Шрифт:
Интервал:
Закладка:
Никто из девушек не знал погибших летчиков в лицо, никто не запомнил их имен. Телегу с гробами проводили в темноте до деревенского кладбища и, пока закапывали могилу, стояли под дождем, увязая в раскисшей глинистой земле, с водой, хлюпающей в сапогах. И многим было странно, что гибель этих безвестных летчиков почти их не трогает.
Как писала Галя Докутович, было «странно, что здесь гибель боевых товарищей переживается не так тяжело, как там, в Энгельсе. Каждый знает, что и с ним может случиться то же самое, и готов к этому».[187]
Аня Егорова выслушала приказ номер 227 в той же сильно потрепанной в боях 4-й воздушной армии генерала Константина Вершинина, отступавшей с Южным фронтом. Приказ стоять насмерть у них теперь был, а вот ресурсов никаких не было: в очередной раз перелетев на новое место, летчики потеряли свои тылы: теперь не было у них ни штаба, ни столовой, ни бензина. Где их искать?
Накормила их в тот день пожилая женщина, которая, увидев, как они приземляются, пришла из деревни. Поздоровавшись, внимательно посмотрев на Аню и ее товарищей, женщина сказала: «А кушать-то у вас есть что?» Они не ответили, но ответа не требовалось: измученные лица, голодные глаза говорили сами за себя. Женщина сказала, что как раз сегодня наварила ведерный чугун борща — «как знала, что прилетите».[188]У нее самой сын был летчик, только вот давно не было от него писем. Может, и его где-то накормят добрые люди. После обеда у щедрой женщины, которая проводила их, утирая слезы подолом широкой кофты, летчики решили слить бензин со всех машин в один самолет и отправить его на поиски тылов. Полетела Аня, как самая опытная. Снова внизу была окутанная дымом земля, горящие дома, неубранные поля. Бесконечный поток беженцев шел и ехал на повозках, люди тащили узлы, вели на веревках коров. Больно было смотреть, и еще больнее было оттого, что ничем ты не можешь им помочь.
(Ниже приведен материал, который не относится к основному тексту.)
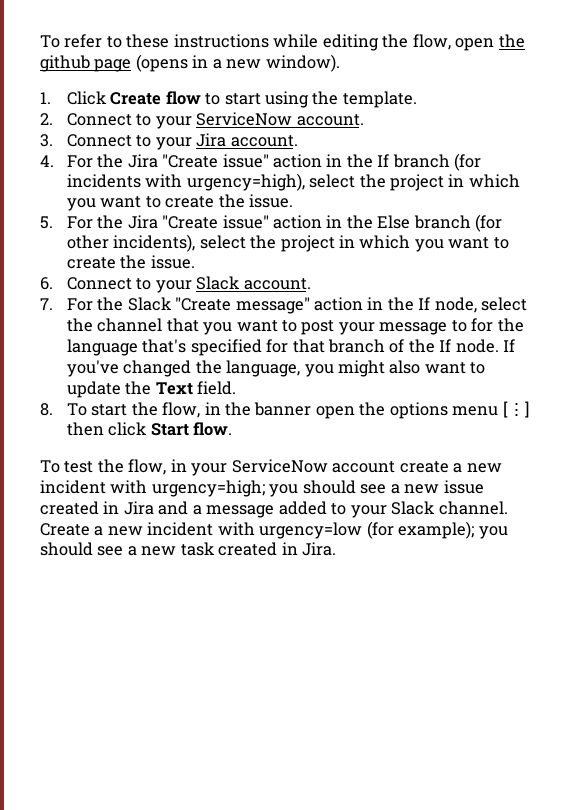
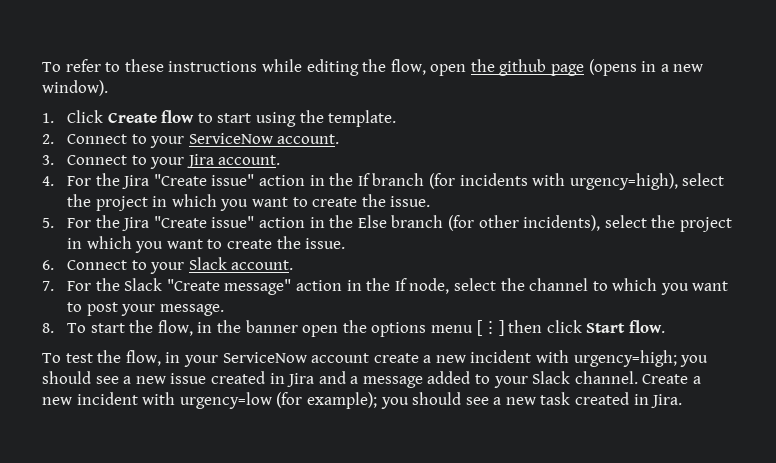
- 7. For the Slack "Create message" action in the If node, select the channel that you want to post your message to for the language that's specified for that branch of the If node. If you've changed the language, you might also want to update the Text field.
+ 7. For the Slack "Create message" action in the If node, select the channel to which you want to post your message.

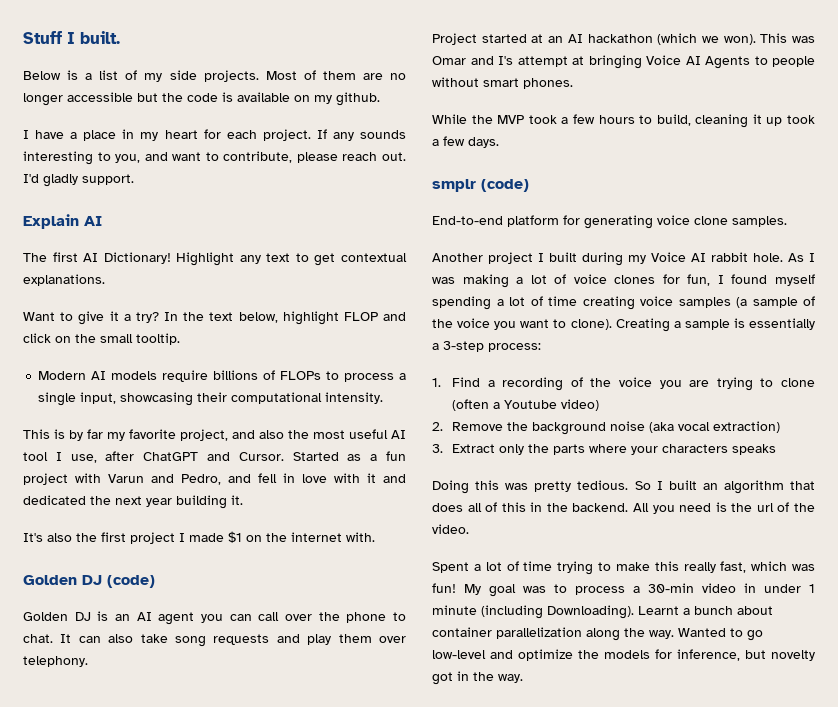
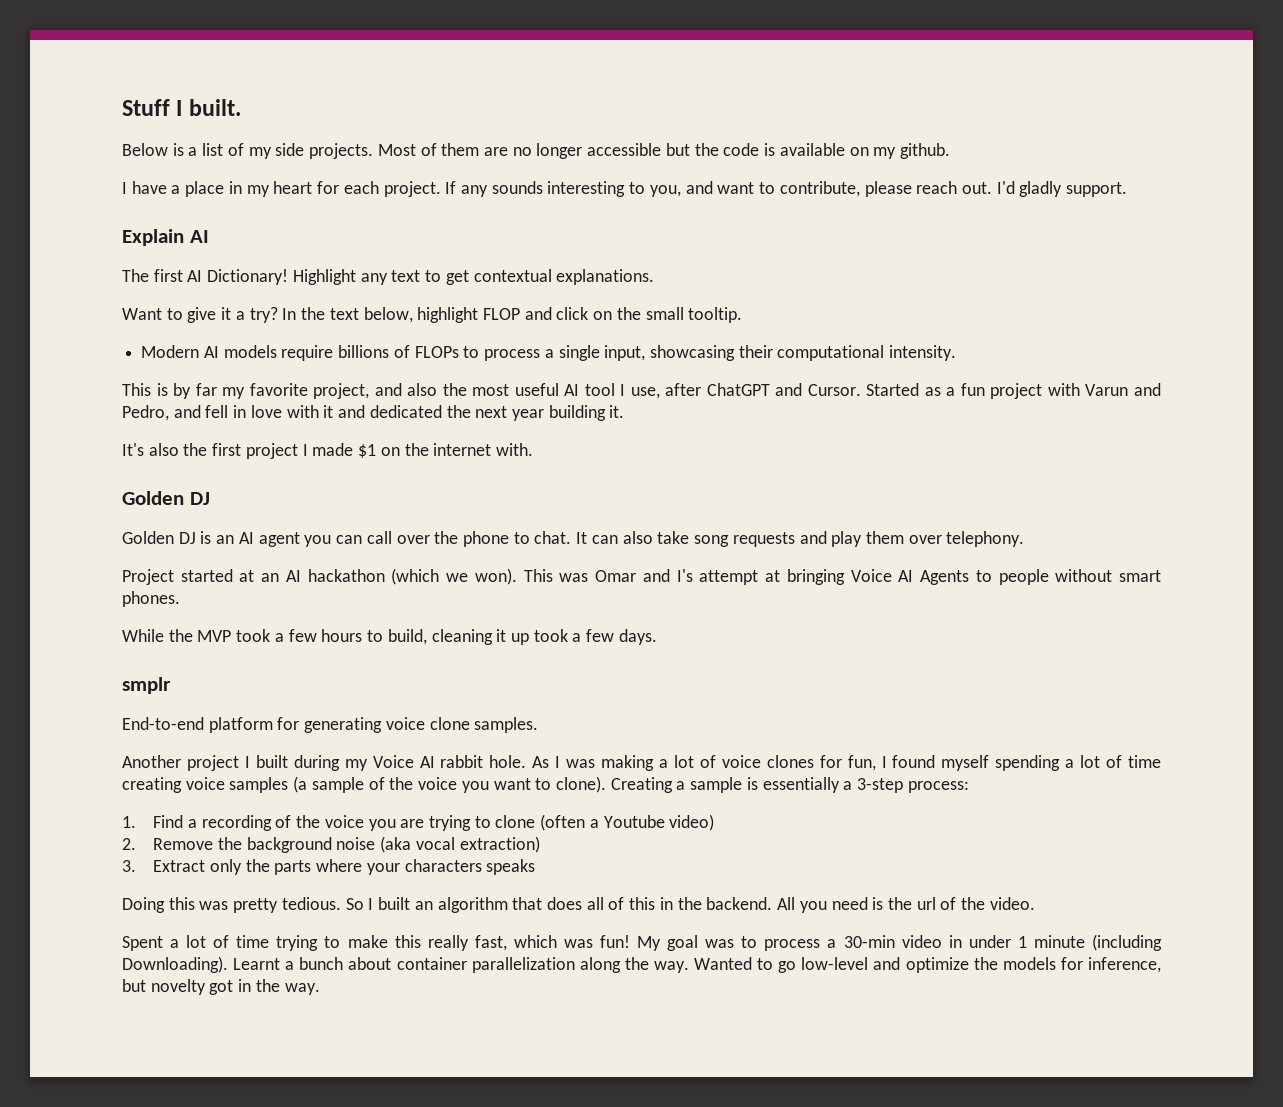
  It's also the first project I made $1 on the internet with.
- Golden DJ (code)
+ Golden DJ
- smplr (code)
+ smplr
Через Дон в направлении Сталинграда тянулся колоссальный поток беженцев. В том, что они успеют хотя бы переправиться до подхода немцев, уверенности уже не было, как и в том, что не погибнут на переправе. Переправы через Дон превратились в ад кромешный. Войска ожидали очереди на переправу со своей техникой и ранеными, там же ждали крестьянские семьи, скот, тракторы и телеги, нагруженные домашним скарбом, с сидящими наверху детьми. Страшно забиты всем этим потоком были ведущие к переправам дороги. Переправлялись через Дон в основном ночью: днем их бомбили. «Самолетов с красными звездами на крыльях почти не было», и немцы терроризировали у переправ военных и гражданских совершенно безнаказанно: сначала бомбили, потом расстреливали с малых высот.
Аня Скоробогатова, радист Отдельного батальона связи Южного фронта, работала на рации, установленной на грузовике-полуторке. Среди военных, старавшихся не смотреть в глаза ожидающему очереди переправиться мирному населению на донских переправах, была и она. Скоробогатова уже много повидала на войне, но бомбежка переправы, этот бесконечный кошмар, еще долго ее преследовала. Происходившее было слишком страшно, чтобы запомниться целиком. В памяти сохранились какие-то обрывки. Был какой-то генерал, стоявший у переправы и оравший на Аню матом: «Куда ты? Ложись, чего стоишь?» И потом кому-то еще: «Куда прешь? Отставить! Эту машину — радиостанцию давай первую…»[189]Аня, ошалев, совершенно не могла понять, что она должна делать. Она впервые ясно видела «немцев», точнее, немецкие самолеты, самолеты с крестами. Когда они бомбили, раздавался вой: «У-у-у». Аня тогда не знала, как называются эти самолеты. Только позже, став бывалым солдатом, она узнала, что это были немецкие бомбардировщики Ю–87, прозванные «лаптежниками» за неубирающиеся, нелепого вида шасси.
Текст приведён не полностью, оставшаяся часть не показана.